La première est la plus simple, elle permet de préparer le métier rapidement et simplement. Elle donne une chaîne assez espacée selon la taille de séparation des encoches.
Je l’utilise avec des matières épaisses comme les très grosses laines ou le trapilho.

weaving class/ DeerJane


1. Nouer le fil à la base.
2. Emmener le fil sur le haut du métier pour le passer dans l’encoche qui se situe en face.

weavingclass/ DeerJane

3. & 4. Tourner autour de l’encoche pour redescendre vers le bas du métier et passer le fil dans l’encoche suivante.

monter la chaîne/ DeerJane

5. Continuer ainsi de suite jusqu’à obtenir la largeur voulue.
6. Couper et Nouer le fil à la fin, en bas du tissage.*

* C’est toujours mieux si les deux nœuds se situent du même côté du métier. J’aime les mettre en bas pour garder les “boucles” en haut et passer ensuite un bout de bois pour tenir le tissage sans avoir à refaire de noeud.

Voilà pour la base. Maintenant voici une deuxième manière de monter sa chaîne sur le métier.
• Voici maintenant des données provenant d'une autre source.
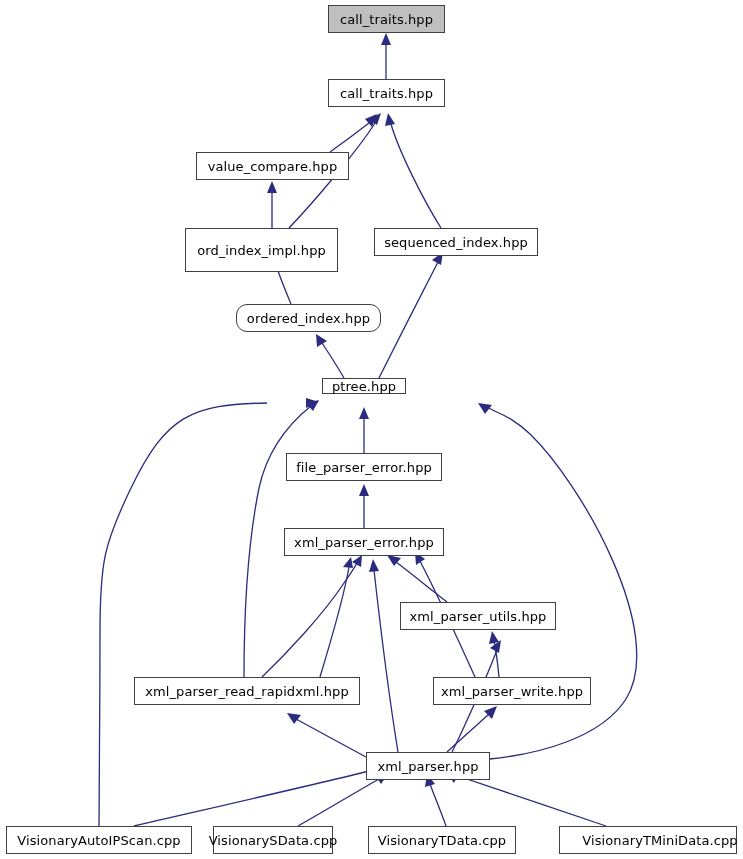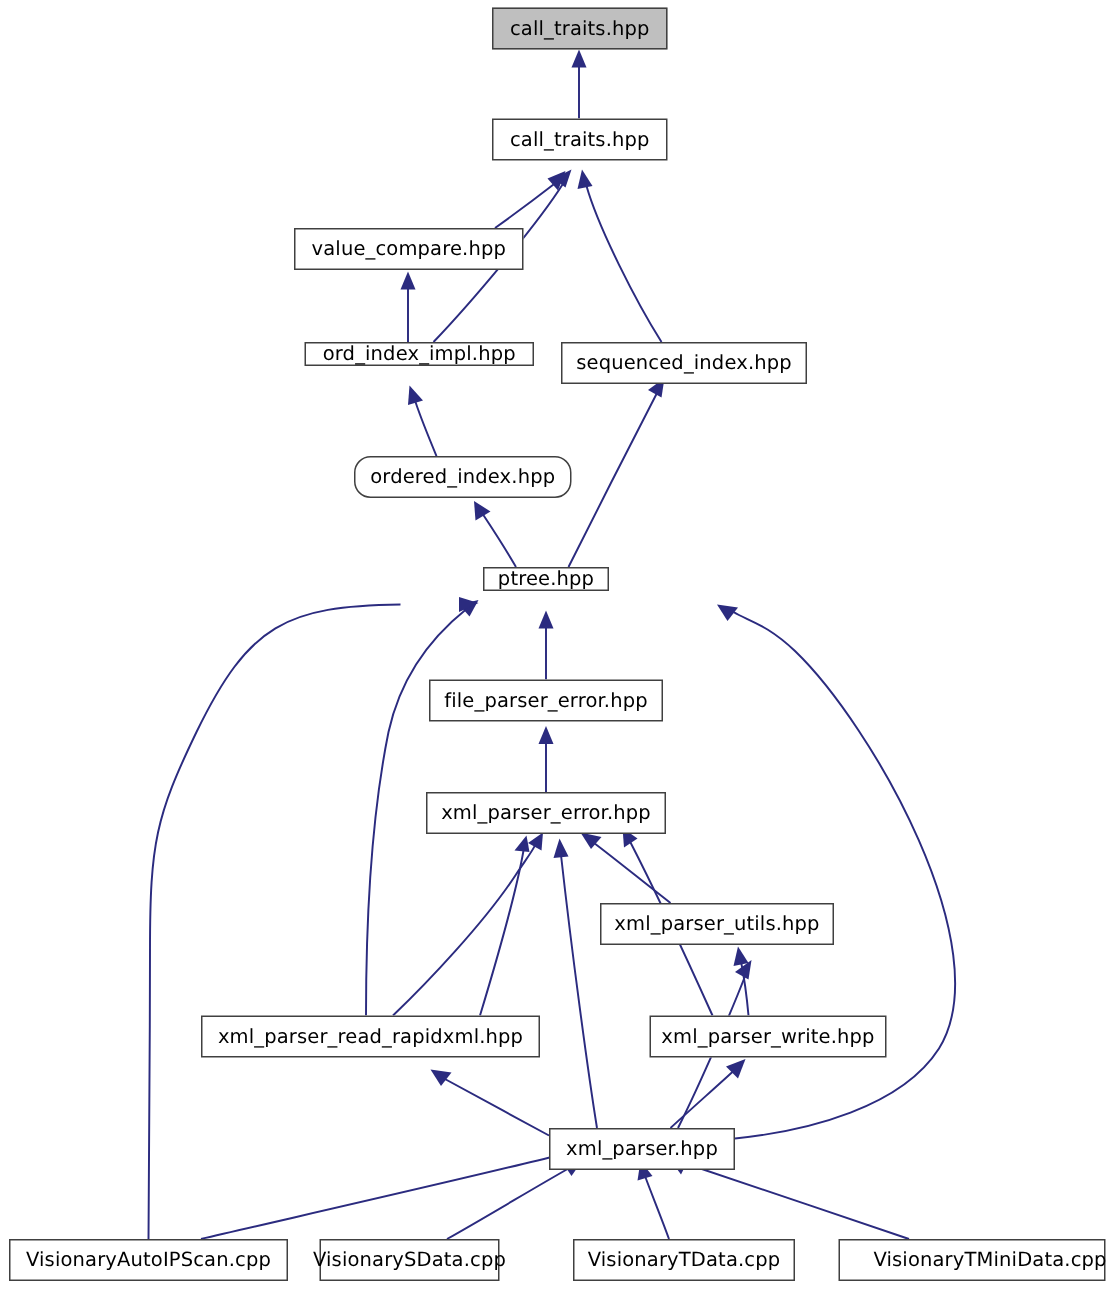--- a/index.html
+++ b/index.html
@@ -126,7 +126,7 @@
       <div class="node-box" style="left: 196px; top: 152px; width: 153px; height: 28px;">
         <span class="node-label">value_compare.hpp</span>
       </div>
-      <div class="node-box" style="left: 203px; top: 228px; width: 153px; height: 16px;">
+      <div class="node-box" style="left: 185px; top: 228px; width: 153px; height: 44px;">
         <span class="node-label">ord_index_impl.hpp</span>
       </div>
       <div class="node-box" style="left: 374px; top: 228px; width: 164px; height: 28px;">

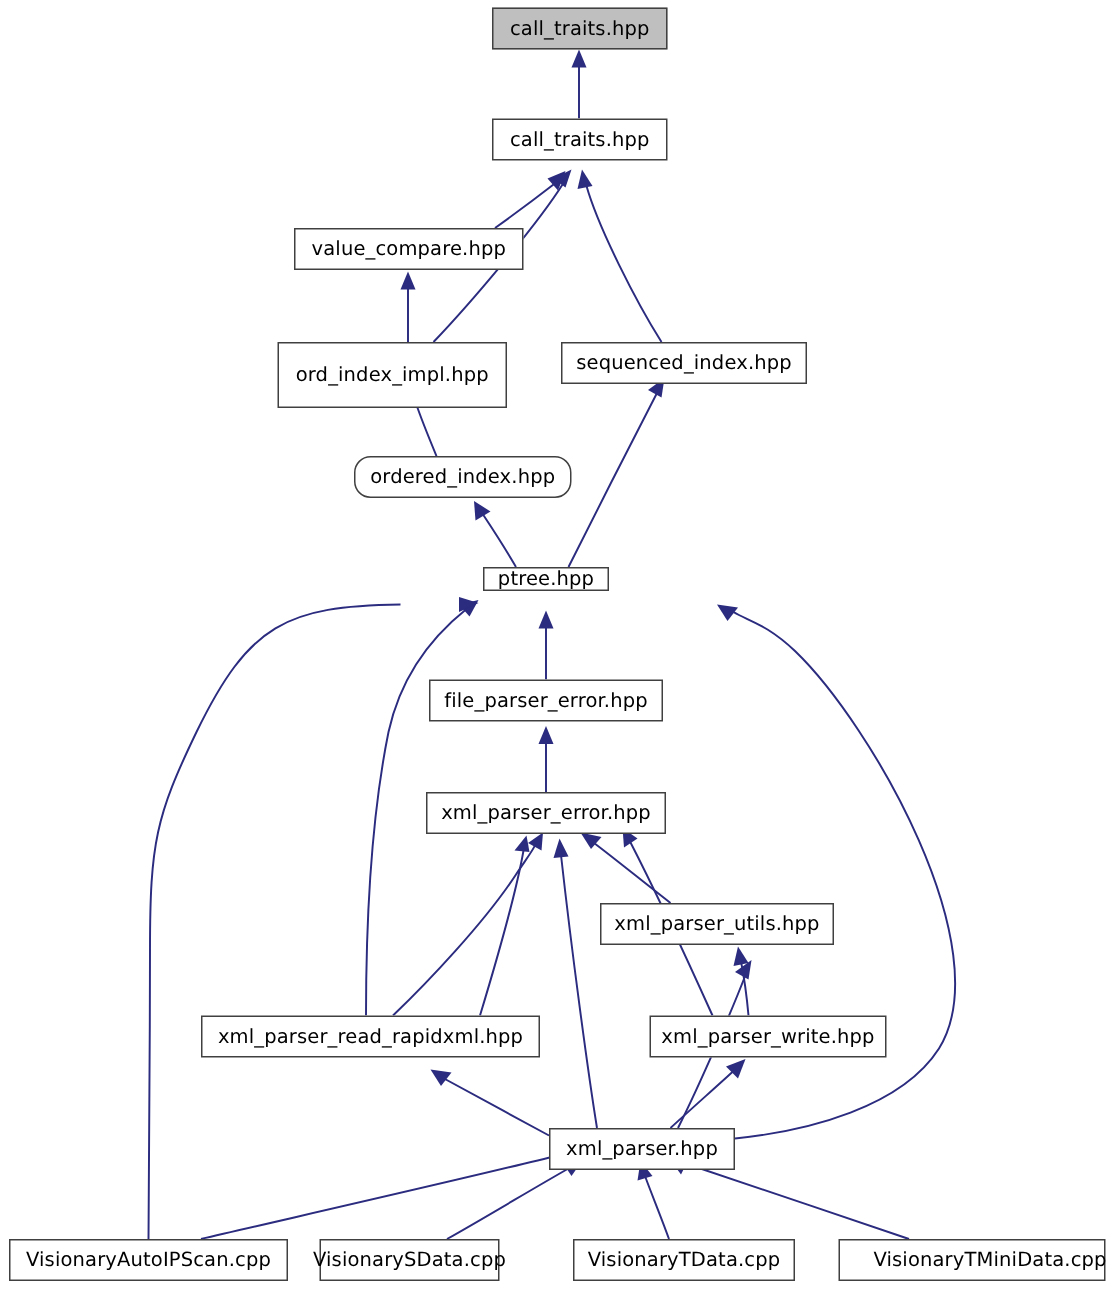--- a/index.html
+++ b/index.html
@@ -162,7 +162,7 @@
       <div class="node-box" style="left: 213px; top: 826px; width: 120px; height: 28px;">
         <span class="node-label">VisionarySData.cpp</span>
       </div>
-      <div class="node-box" style="left: 382px; top: 826px; width: 148px; height: 28px;">
+      <div class="node-box" style="left: 368px; top: 826px; width: 148px; height: 28px;">
         <span class="node-label">VisionaryTData.cpp</span>
       </div>
       <div class="node-box" style="left: 559px; top: 826px; width: 178px; height: 28px; padding-left: 24px;">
Cette seconde méthode est celle que je préfère, elle n’est pas vraiment plus compliquée et permet d’avoir une chaîne plus serrée et donc un tissage par la suite plus fin. Il suffit de doubler le fil sur chaque encoche. Cette méthode permet de faire des motifs et des détails plus délicats. Pour faire de jolis cercles ou des diagonales précises (ou autres motifs…) c’est toujours mieux d’avoir une chaîne serrée, le rendu sera plus précis.

Le procédé d’installation est le même que la première méthode mais il faut repasser dans chaque encoche (plutôt que d’aller dans celle en face) pour doubler le fil. En photo, c’est plus limpide.
>>>Je laisse la première méthode sur le métier pour voir la différence d’espacement.

deuxième méthode/ DeerJane

1. Nouer le fil à la base et emmener le fil sur le haut du métier pour le passer dans l’encoche qui se situe en face.
2. Repasser le fil dans la première encoche (celle où il y a déjà le fil).

chaîne/ DeerJane

3. Continuer ainsi de suite jusqu’à obtenir la largeur voulue.
4. Couper et Nouer le fil à la fin.

Voici, de plus près ce que donne les deux manières de monter sa chaîne. On voit bien que la première est plus espacée.

Weaving by DeerJane

A vous de choisir votre méthode et d’utiliser ces deux manières de monter votre chaîne selon vos besoins et ce que vous comptez tisser.

Weaving/ DeerJane

Il s’agit de deux méthodes de base. Certains métiers, proposent de passer le fil de chaîne dans un peigne envergueur ce qui permet par la suite de monter plusieurs fils en même temps pour passer ensuite la navette. Ce n’est pas tellement plus compliqué avec un peigne envergueur, il faut juste se faire la main.